A RegEx, or Regular Expression, is a sequence of characters that forms a search pattern.

RegEx can be used to check if a string contains the specified search pattern.

Python has a built-in package called re, which can be used to work with Regular Expressions.

In [1]:
import re

![Screenshot%20%28305%29.png](attachment:Screenshot%20%28305%29.png)

In [10]:
# findall

In [2]:
txt = "The rain in Spain"
x = re.findall("ai", txt)
print(x)

['ai', 'ai']


In [11]:
# search

In [3]:
txt = "The rain in Spain"
x = re.search(" ", txt)

In [6]:
x

<re.Match object; span=(3, 4), match=' '>

In [7]:
print("The first white-space character is located in position:", x.start())

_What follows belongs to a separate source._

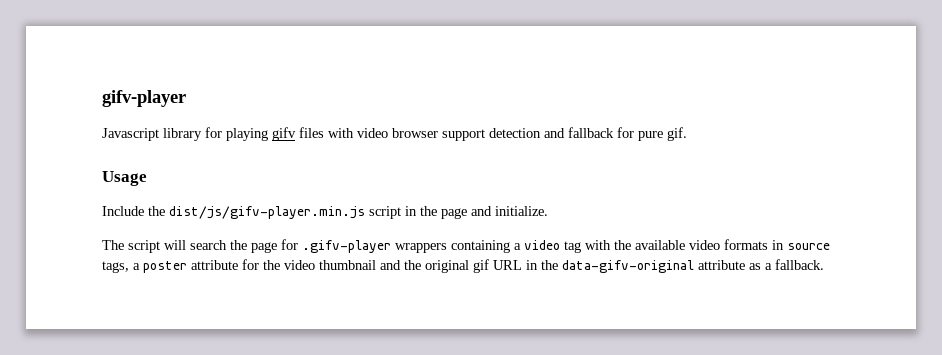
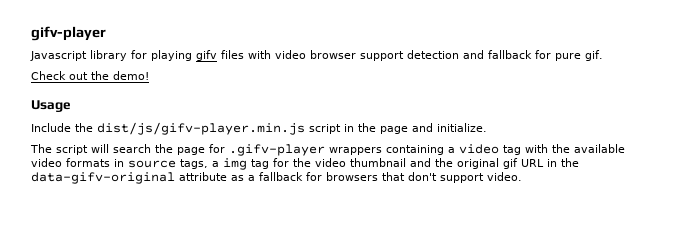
+ Check out the demo!
- The script will search the page for .gifv-player wrappers containing a video tag with the available video formats in source tags, a poster attribute for the video thumbnail and the original gif URL in the data-gifv-original attribute as a fallback.
+ The script will search the page for .gifv-player wrappers containing a video tag with the available video formats in source tags, a img tag for the video thumbnail and the original gif URL in the data-gifv-original attribute as a fallback for browsers that don't support video.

The first white-space character is located in position: 3


In [12]:
# split

In [9]:
txt = "The rain in Spain"
x = re.split(" ", txt)
print(x)

['The', 'rain', 'in', 'Spain']


In [13]:
## Note : We can control the number of occurrences by specifying the maxsplit parameter.

txt = "The rain in Spain"
x = re.split(" ", txt, 1)
print(x)

['The', 'rain in Spain']


In [14]:
# sub

In [15]:
txt = "The rain in Spain"
x = re.sub("in", "9", txt)
print(x)

The ra9 9 Spa9


In [16]:
txt = "The rain in Spain"
x = re.sub("in", "9", txt, 2)
print(x)

The ra9 9 Spain


NOTE: 
#### Match Object : A Match Object is an object containing information about the search and the result.

In [17]:
txt = "The rain in Spain"
x = re.search("ai", txt)
print(x)

<re.Match object; span=(5, 7), match='ai'>


In [19]:
# The Match object has properties and methods used to retrieve information about the search, and the result:

# .span() returns a tuple containing the start-, and end positions of the match.
# .string returns the string passed into the function
# .group() returns the part of the string where there was a match

# Example : The regular expression looks for any words that starts with an upper case "S"

In [23]:
txt = "The rain in Spain"
x = re.search(r"\bS\w+", txt)
print(x.span())

(12, 17)


In [24]:
txt = "The rain in Spain"
x = re.search(r"\bS\w+", txt)
print(x.string)

The rain in Spain


In [29]:
txt = "The rain in Spain"
x = re.search(r"\bS\w+", txt)
print(x.group())

Spain


## SETS

![Screenshot%20%28306%29-2.png](attachment:Screenshot%20%28306%29-2.png)

In [30]:
txt = "The rain in Spain"

#Check if the string has any a, r, or n characters:
x = re.findall("[arn]", txt)
print(x)

['r', 'a', 'n', 'n', 'a', 'n']


In [31]:
txt = "8 times before 11:45 AM"

#Check if the string has any characters from a to z lower case, and A to Z upper case:
x = re.findall("[a-zA-Z]", txt)
print(x)

['t', 'i', 'm', 'e', 's', 'b', 'e', 'f', 'o', 'r', 'e', 'A', 'M']


In [32]:
txt = "8 times before 11:45 AM"

#Check if the string has any two-digit numbers, from 00 to 59:
x = re.findall("[0-5][0-9]", txt)
print(x)

['11', '45']


In [33]:
txt = "8 times before 11:45 AM+PM"

#Check if the string has any + characters:
x = re.findall("[+]", txt)
print(x)

['+']


## Metacharacters

![Screenshot%20%28308%29.png](attachment:Screenshot%20%28308%29.png)

In [34]:
txt = "That will be 59 dollars"

#Find all digit characters:
x = re.findall("\d", txt)
print(x)

['5', '9']


In [40]:
txt_1 = "Hello, World! How are you?"
txt_2 = "Hello, World!"

x = re.findall("^Hello, World!$", txt_1)
y = re.findall("^Hello, World!$", txt_2)

# the regular expression will match the entire line that contains only the string "Hello, World!", 
# with no characters before or after it

print(x)
print(y)

[]
['Hello, World!']


In [42]:
txt = "he is going to the zoo"

# Search for a sequence that starts with "is" followed by 1 or more (any) characters,
# and ends ($) with "o":

x = re.findall("is.+o$", txt)
print(x)

['is going to the zoo']


In [43]:
txt = "The rain in Spain falls mainly in the plain!"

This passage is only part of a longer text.